地域における肝疾患診療体制の充実と医療水準の向上を目的として、各都道府県に肝疾患診療連携拠点病院が指定されており、徳島県では徳島大学病院がその役割を担っています。肝疾患診療連携拠点病院には、肝疾患に関する医療情報の提供、患者や家族への相談支援、地域医療機関との診療連携の推進、ならびに肝疾患に関する普及啓発などの役割が求められています。徳島大学病院では、これらの業務を担うため肝疾患相談室を設置し、地域の肝疾患診療を支援しています。

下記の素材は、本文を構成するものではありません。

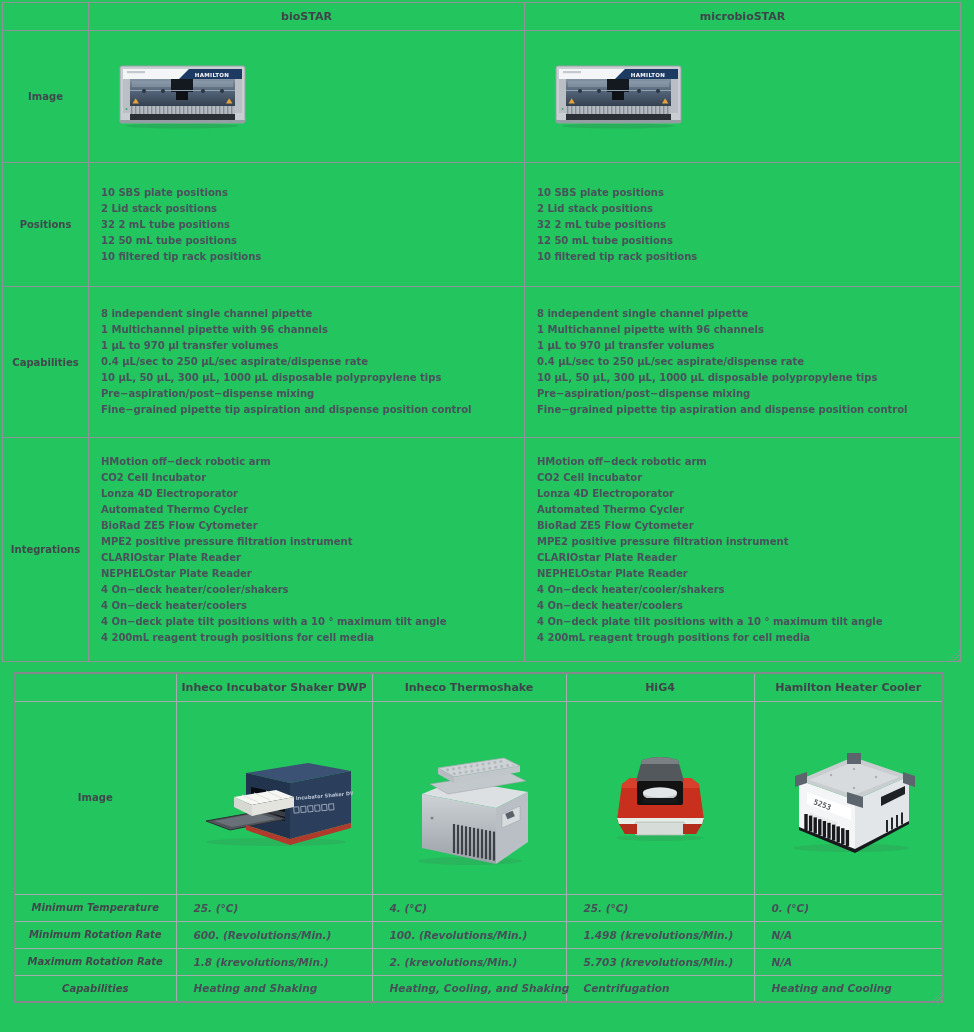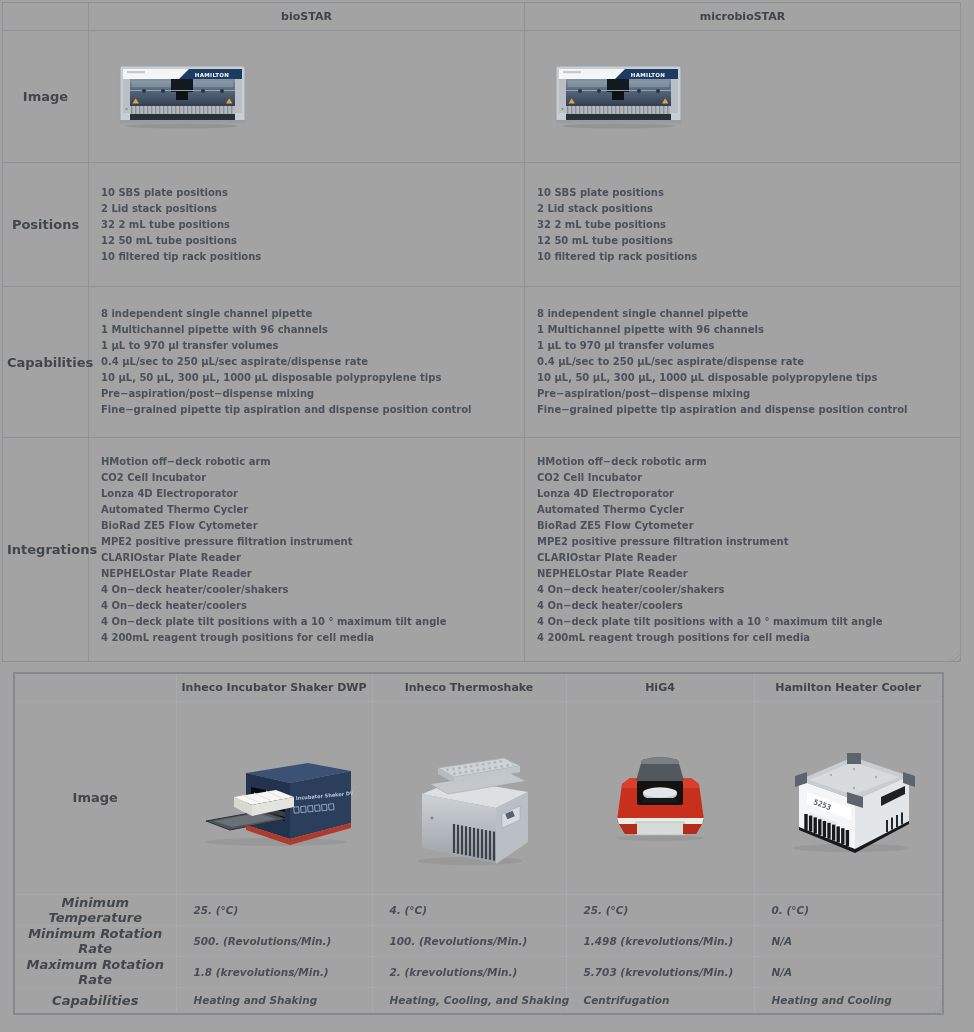--- a/index.html
+++ b/index.html
@@ -4,7 +4,7 @@
 <style>
   html,body { margin:0; padding:0; background:#ffffff; }
   .canvas {
-    position:relative; width:974px; height:1032px; background:#a3a3a3;
+    position:relative; width:974px; height:1032px; background:#22c55e;
     font-family:"DejaVu Sans", sans-serif; font-weight:bold; color:#4a515c;
     overflow:hidden;
   }

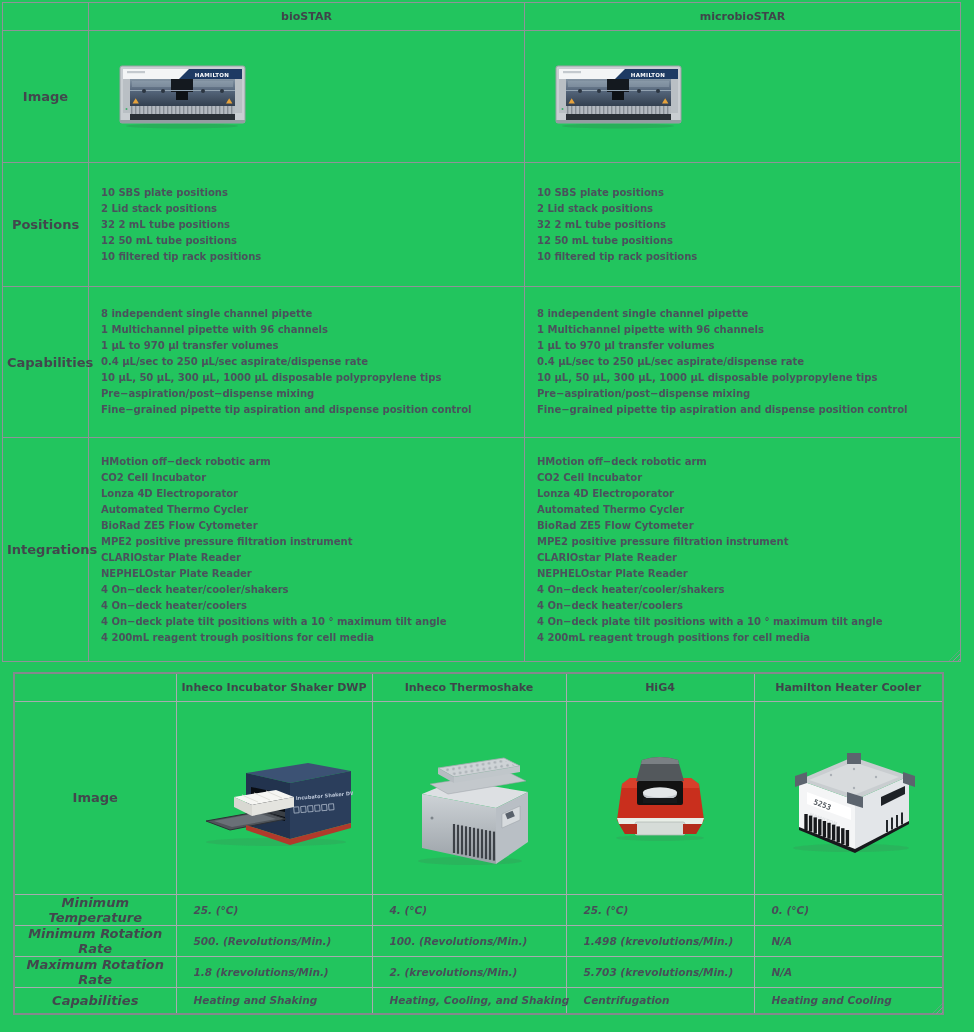--- a/index.html
+++ b/index.html
@@ -33,7 +33,7 @@
   .t2 .r-data { height:27px;font-style:italic; }
 
   th.col-head { font-size:11px; color:#3f444a; text-align:center; vertical-align:middle; padding:0 4px; }
-  td.row-label { font-size:13px; color:#42474d; text-align:center; vertical-align:middle; padding:0 4px; }
+  td.row-label { font-size:10px; color:#42474d; text-align:center; vertical-align:middle; padding:0 4px; }
   td.list-cell { vertical-align:middle; padding:14px 8px 14px 12px; }
   td.list-cell .line { font-size:10px; line-height:16px; white-space:nowrap; color:#4a515c; }
   td.img-cell-left { vertical-align:middle; padding-left:30px; }

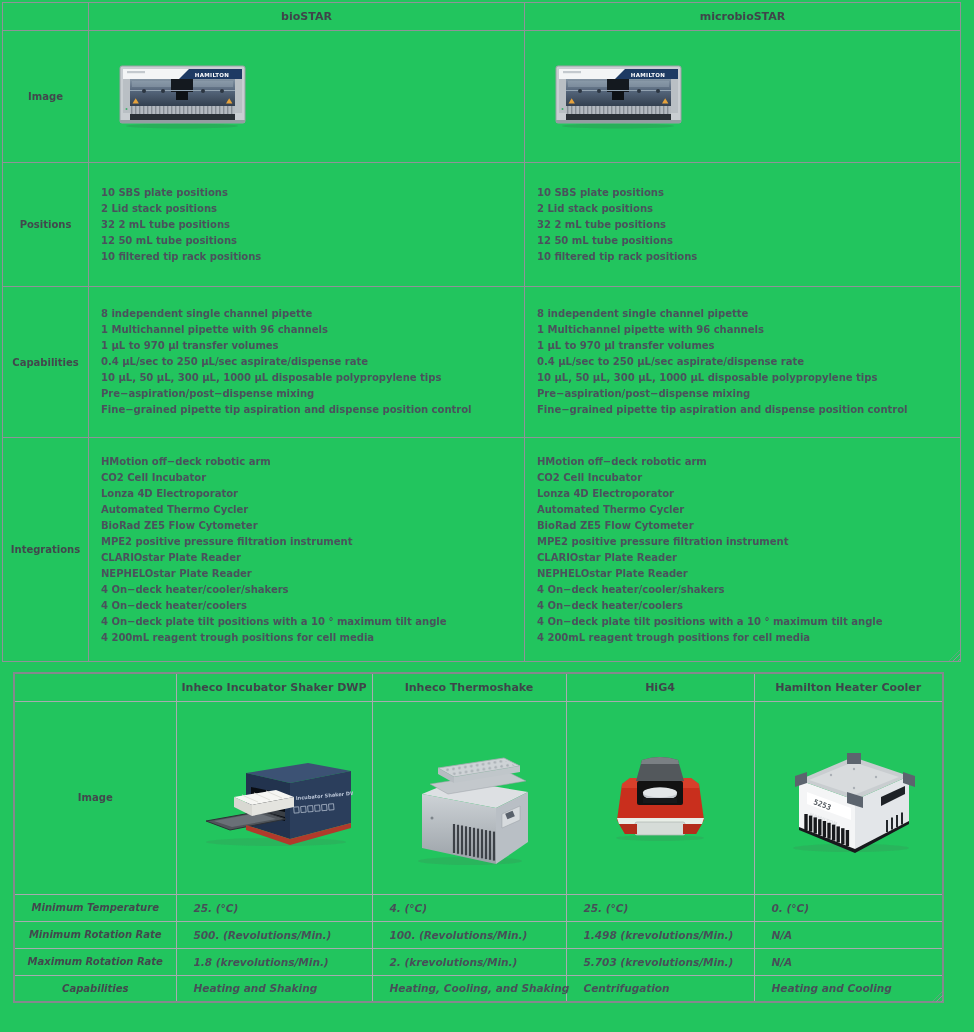--- a/index.html
+++ b/index.html
@@ -374,7 +374,7 @@
 
       <tr class="r-data">
         <td class="row-label">Minimum Rotation Rate</td>
-        <td class="val-cell">500. (Revolutions/Min.)</td>
+        <td class="val-cell">600. (Revolutions/Min.)</td>
         <td class="val-cell">100. (Revolutions/Min.)</td>
         <td class="val-cell">1.498 (krevolutions/Min.)</td>
         <td class="val-cell">N/A</td>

肝疾患は、肝炎ウイルス感染をはじめ、自己免疫性、アルコール性、脂肪性、薬剤性、代謝性など様々な原因によって発症します。肝臓は「沈黙の臓器」とも呼ばれ、自覚症状が乏しいまま病気が進行することも少なくありません。そのため、早期発見と適切な医療機関への受診につなげることが重要です。
健康診断などでALT値が30 U/Lを超える場合には、かかりつけ医で原因を確認し、必要に応じて消化器内科などの専門医療機関で精密検査を受けることが推奨されています。このようなかかりつけ医と専門医療機関との診療連携を推進することも、肝疾患診療連携拠点病院の重要な役割の一つです。
徳島大学病院の肝疾患相談室では、患者さんやご家族への相談支援や医療情報の提供を行うとともに、地域の医療機関や行政、医療従事者と連携し、肝炎ウイルス感染者の早期発見と治療への結び付けを推進しています。また、市民公開講座などを通じて肝疾患に関する普及啓発活動にも取り組んでいます。
今後も肝疾患診療連携拠点病院としての役割を果たしながら、徳島県における肝疾患診療の向上と患者さんの健康に貢献していきたいと考えています。